The question before us, however, is how international humanitarian assistance, when it is needed, should be facilitated, coordinated and regulated.
For example, should humanitarian actors benefit from liberal entry visa, landing, overflight, mooring, and transit privileges to ensure that aid arrives in the critical first hours and days after a disaster? Should international humanitarian assistance receive special dispensation from customs tolls, charges and taxes so that aid goes directly to its intended source? What guarantees exist as to the quality, transparency and appropriateness of international aid? What assurances are there that international efforts will complement rather than undermine or replace the capacity of local communities, domestic humanitarian actors and national governments?
From a purely practical point of view, these are not easy questions. Although there is a need for quick access for international aid to be effective, such access can and has been abused. In our experience of the tsunami, there are examples both of unnecessary legal barriers to access as well as of unhelpful practices by some aid providers.
Some answers to these questions can be found in existing but dispersed areas of international law including:
The international law of customs, aviation, health, atomic energy, communications, environment and law of the sea.
Inter-governmental bodies, including the International Conference of the Red Cross and the United Nations General Assembly and Economic and Social Council, have adopted numerous resolutions, decisions and recommendations relevant to IDRL issues.
A nascent accountability movement is growing among international humanitarian actors, as exemplified in the development of documents such as the Red Cross/Red Crescent NGO Code of Conduct and the SPHERE standards.
A substantial network of bilateral mutual assistance treaties between states has grown up over the last century and there are also a limited number of multi-lateral treaties specially focused on these issues, the most recent of which is the Agreement on Disaster Management and Emergency Response adopted by ASEAN in July this year.

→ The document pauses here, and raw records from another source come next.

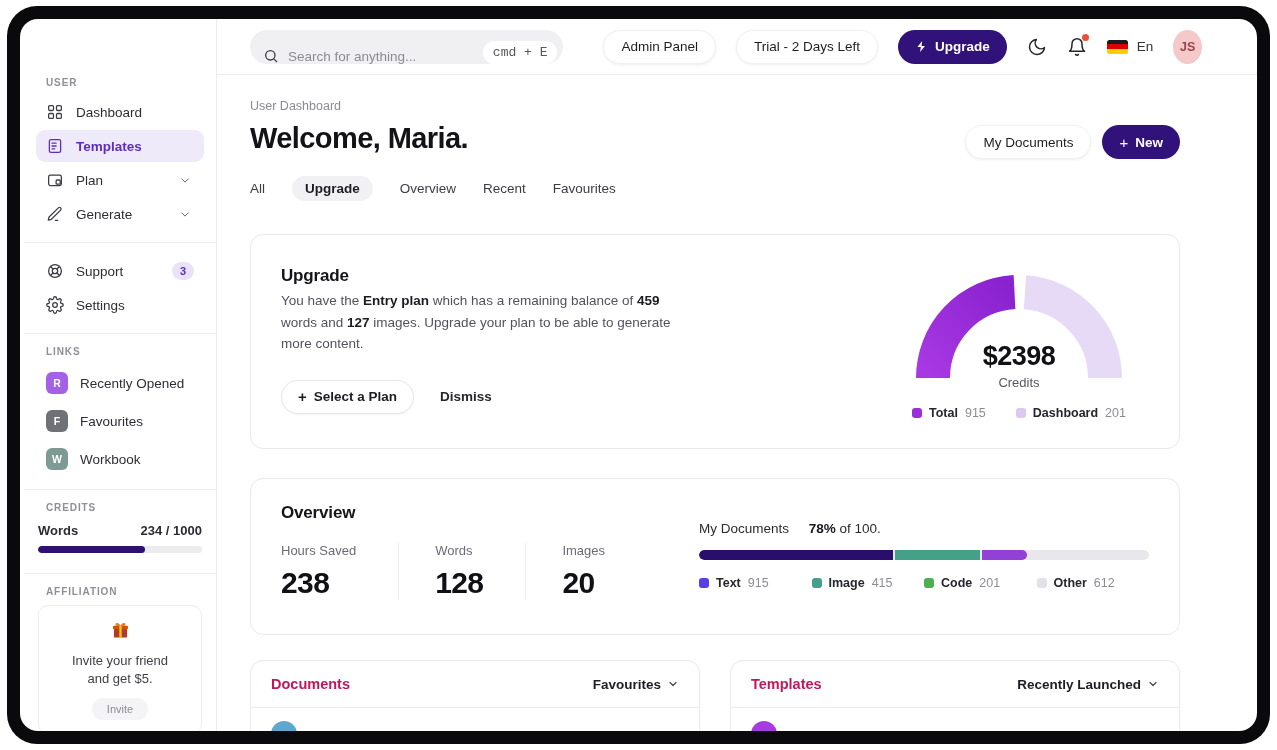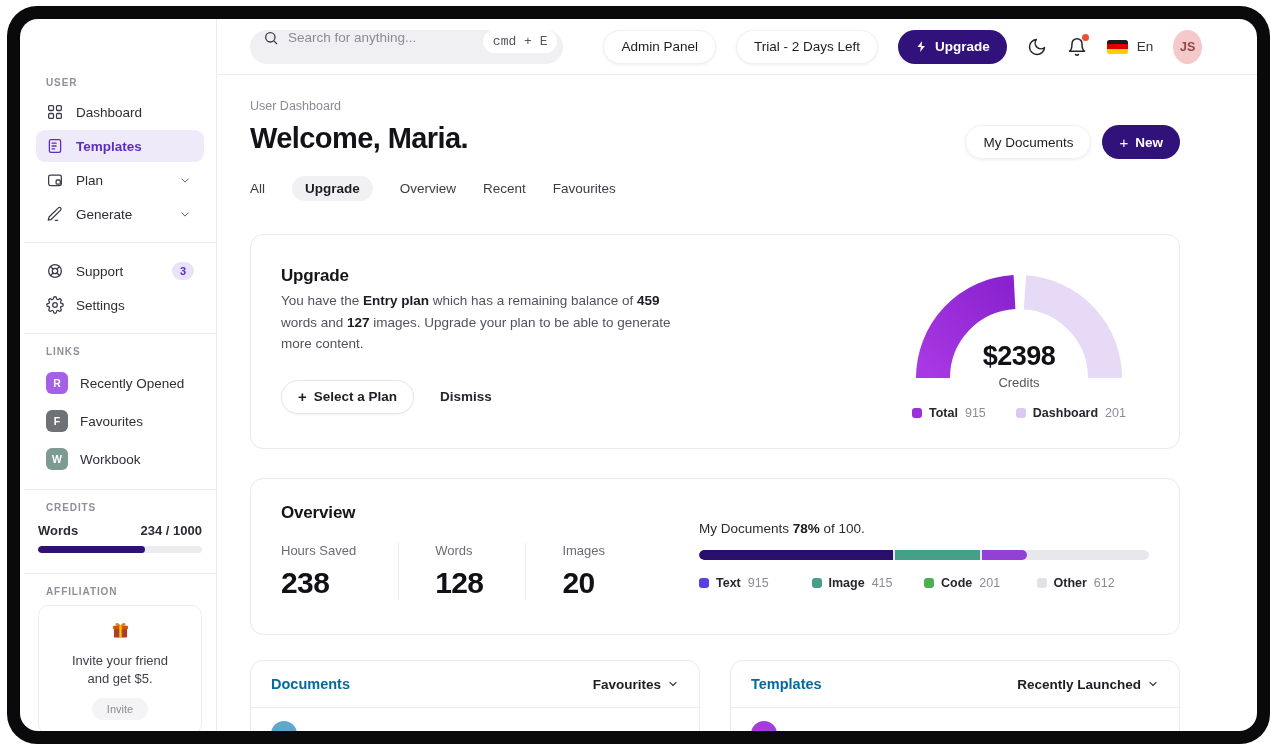--- a/index.html
+++ b/index.html
@@ -28,7 +28,7 @@
   
   .main { flex:1; display:flex; flex-direction:column; min-width:0; }
   .topbar { height:56px; flex:0 0 56px; border-bottom:1px solid #ededf1; display:flex; align-items:center; padding:0 55px 0 33px; gap:20px; }
-  .search { width:368px; height:34px; background:#f0f0f2; border-radius:999px; display:flex; align-items:flex-start; padding:0 6px 0 13px; gap:9px; }
+  .search { width:368px; height:34px; background:#f0f0f2; border-radius:999px; display:flex; align-items:flex-end; padding:0 6px 0 13px; gap:9px; }
   .search svg { width:16px; height:16px; stroke:#3c3c45; stroke-width:2; fill:none; flex:0 0 16px; }
   .search input { border:none; outline:none; background:transparent; flex:1; font-size:13.5px; color:#333; font-family:inherit; }
   .search input::placeholder { color:#8b8b93; }

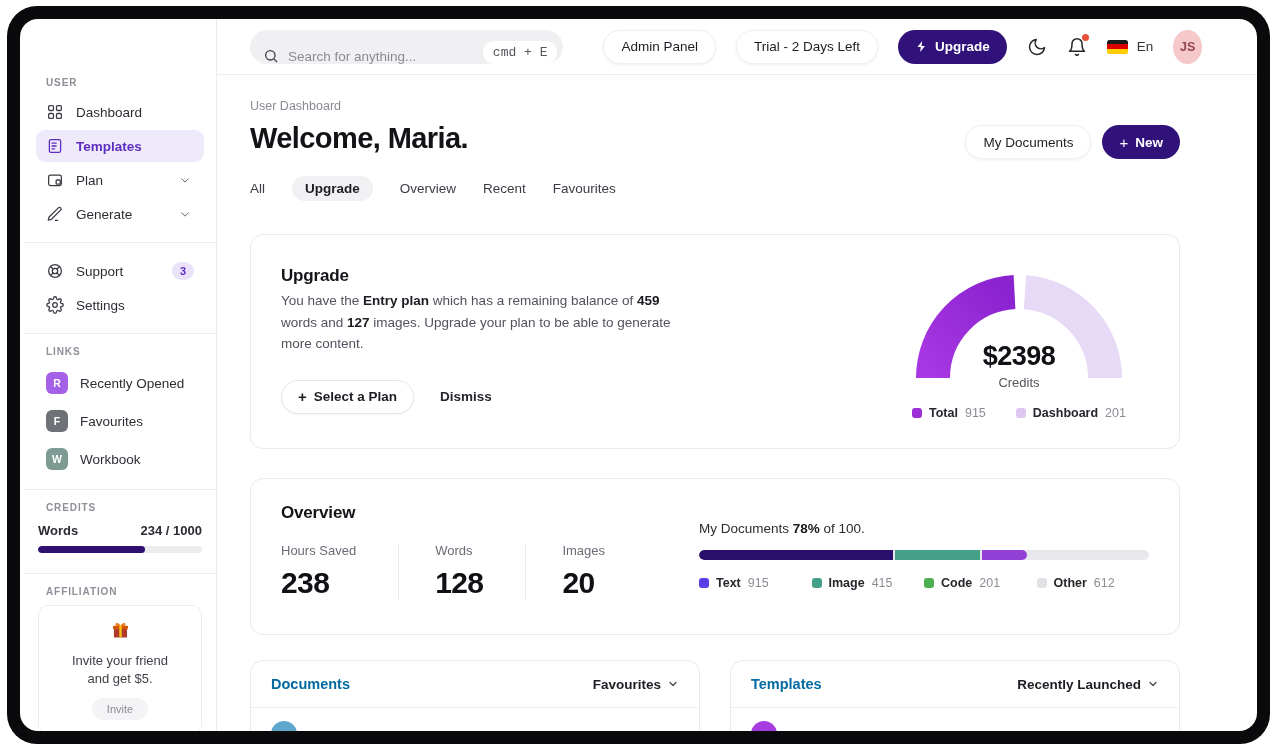--- a/index.html
+++ b/index.html
@@ -78,7 +78,7 @@
   .stat-value { font-size:30px; font-weight:800; letter-spacing:-.02em; color:#101015; margin-top:8px; }
   .docbar-wrap { margin-left:auto; width:450px; margin-top:18px; }
   .docbar-title { font-size:13.5px; color:#2a2a32; }
-  .docbar-title b { color:#17171d; }
+  .docbar-title b { color:#17171d;margin-left:16px; }
   .stack-track { margin-top:14px; height:10px; border-radius:99px; background:#e8e8ec; display:flex; gap:2px; overflow:hidden; }
   .seg { height:100%; }
   .stack-legend { display:flex; margin-top:16px; }

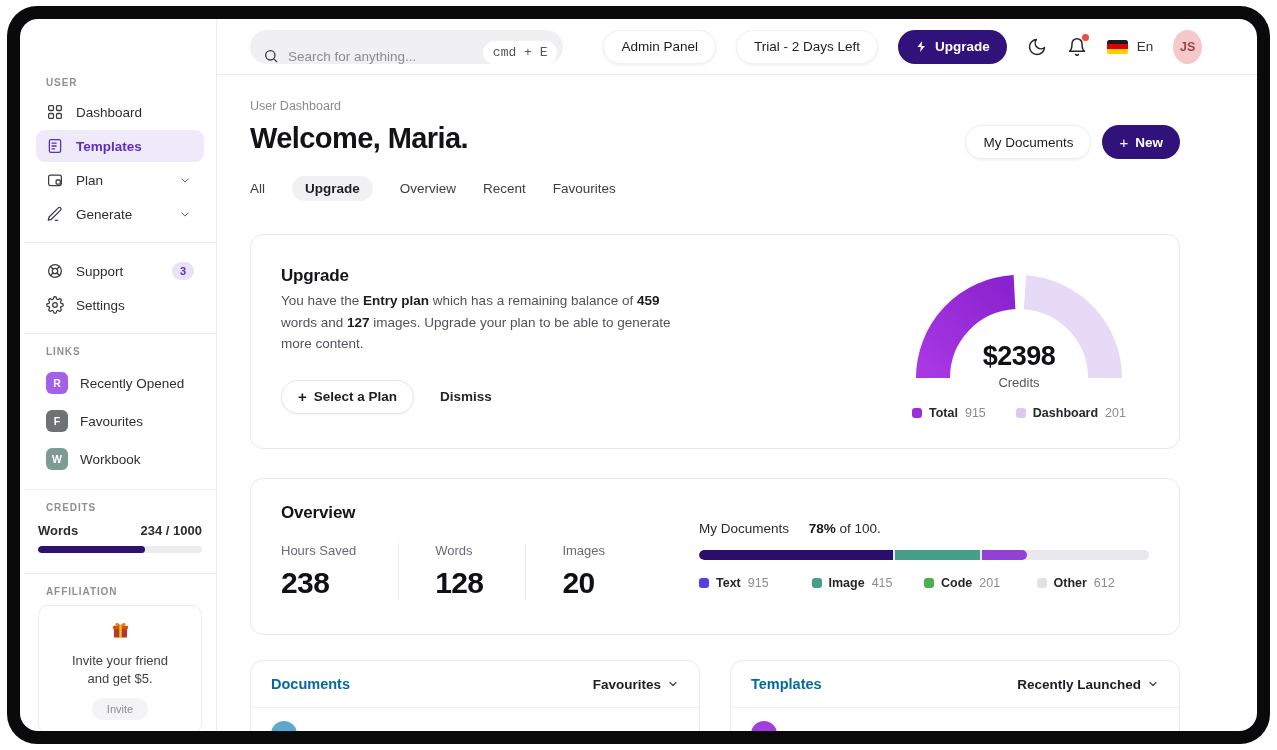--- a/index.html
+++ b/index.html
@@ -87,7 +87,7 @@
   .bottom-grid { margin-top:25px; display:grid; grid-template-columns:1fr 1fr; gap:30px; }
   .list-card { overflow:hidden; }
   .list-head { display:flex; align-items:center; justify-content:space-between; padding:15px 20px; border-bottom:1px solid #ededf1; }
-  .list-title { font-size:14.5px; font-weight:700; color:#0369a1; }
+  .list-title { font-size:14.5px; font-weight:700; color:#be185d; }
   .list-filter { display:flex; align-items:center; gap:6px; font-size:13.5px; font-weight:700; color:#1d1d23; cursor:pointer; }
   .list-filter svg { width:12px; height:12px; stroke:#44444c; stroke-width:2.4; fill:none; stroke-linecap:round; stroke-linejoin:round; }
   .list-row { display:flex; align-items:center; gap:12px; padding:13px 20px; cursor:pointer; }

However, this existing international normative framework has, until recently, remained unnamed and unexplored and it is therefore not surprising that many of those most closely concerned are unaware of its full extent. Moreover, the existing framework remains thin with substantial gaps, both in the level of ratifications of key instruments and the scope of the instruments.
Since 2001, the International Federation has been attempting to address this problem through its “International Disaster Response Laws, Rules and Principles” or “IDRL” Project.
The project has compiled over 400 international instruments relevant to this area, commissioned over a dozen country case studies, consulted with experts, practitioners and national governments, and sought to raise awareness of both the existing “IDRL” and existing gaps.
Still, much remains to be done, and the Federation hopes that conferences like this one will stimulate more thinking on this new but tremendously important topic.
In particular, the Federation is currently organizing a network of interested individuals, agencies and governments to discuss and debate solutions to the problems remaining in the area of IDRL and hopes that many of you will be interested to join in.
To conclude, the international solidarity shown to the survivors of the tsunami has translated into tremendous confidence in us to help restore their livelihoods.
This, however, must be a collaborative effort, ultimately ensuring that it is they who are the agents, given the resources and the support to take action, now and in preparedness for any future calamity that they may face.